最新(2024年後半~2025年5月時点)の米国におけるビットコイン準備金法案について要約すると、次のとおりである。

米国上院のシンシア・ルミス議員(共和党)が中心となり、政府が国家備蓄としてビットコインを公式に保有するための法案(通称:BITCOIN法案)が提出された。この法案の目的は、米国の国家資産としてビットコインを組み入れ、経済安全保障の強化、財政健全化、債務削減などを図ることである。具体的には、米政府が5年間で100万BTCを取得し、長期的(最低20年)に保有する計画が盛り込まれている。
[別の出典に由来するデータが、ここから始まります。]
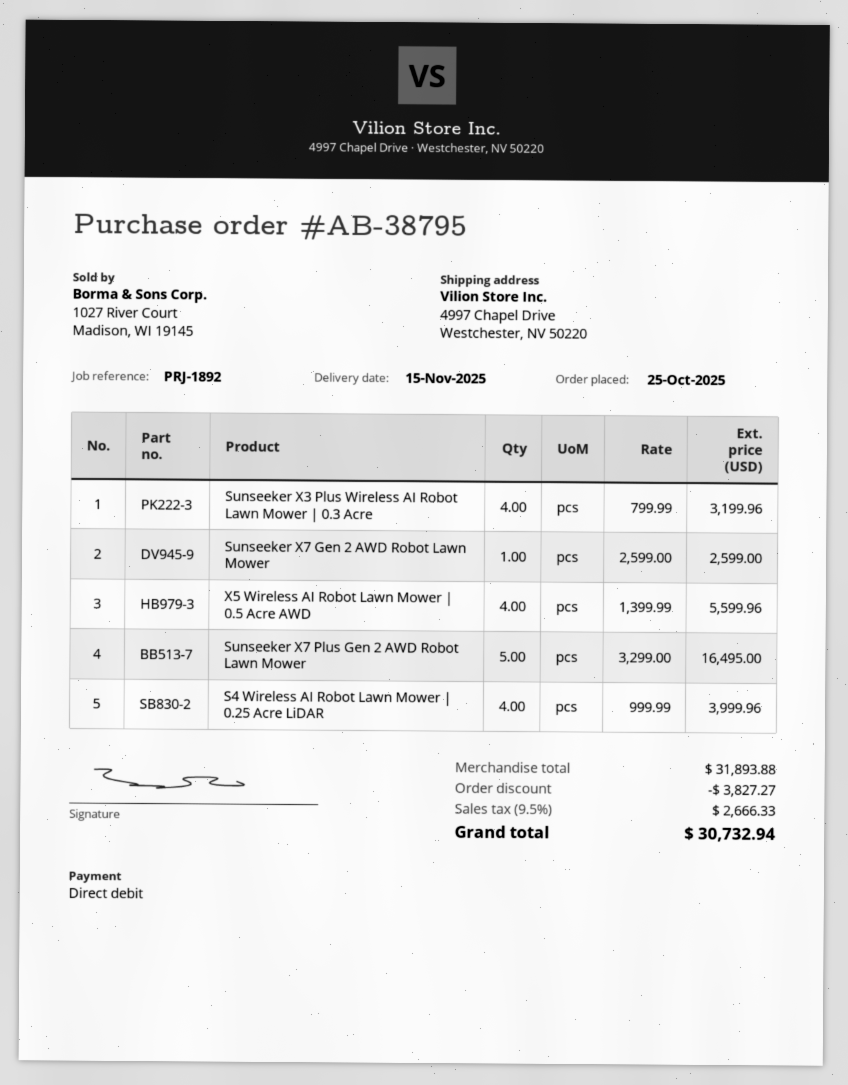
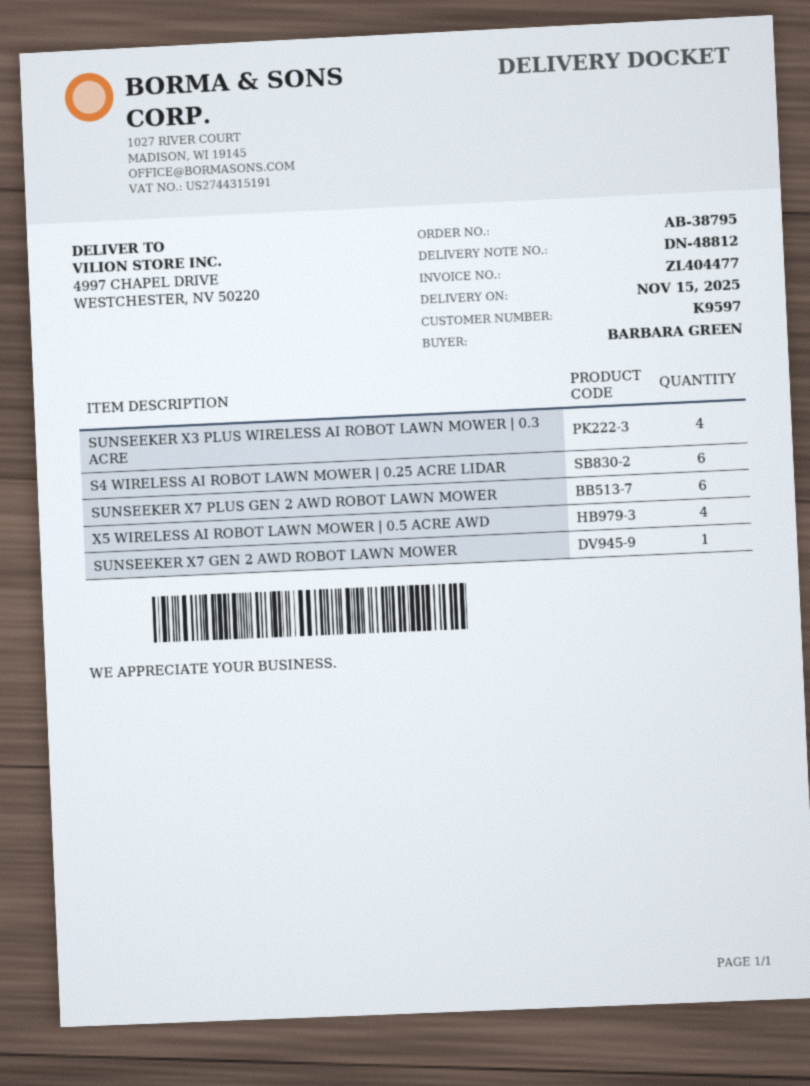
Sunseeker X7 Plus Gen 2 AWD Robot Lawn Mower: 5 -> 6
S4 Wireless AI Robot Lawn Mower | 0.25 Acre LiDAR: 4 -> 6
2024年11月の大統領選挙でトランプ氏が再選されたことで、法案への追い風が強まった。2025年3月にはトランプ大統領が戦略的ビットコイン準備金設立を指示する大統領令を発令しており、政府内での保有資産の集約化と追加購入の検討が進んでいる。

政治的には共和党が主な推進派であり、民主党は財政リスクや環境問題、中央銀行の役割への影響を懸念して慎重姿勢を示している。現状(2025年5月時点)では上下両院の委員会審議待ちの段階で、法案成立までには議論の紆余曲折が予想される。ただし、政府によるビットコイン備蓄構想自体はすでに行政主導で動き始めており、米国の暗号資産政策が大きな転換期を迎えていることは間違いない。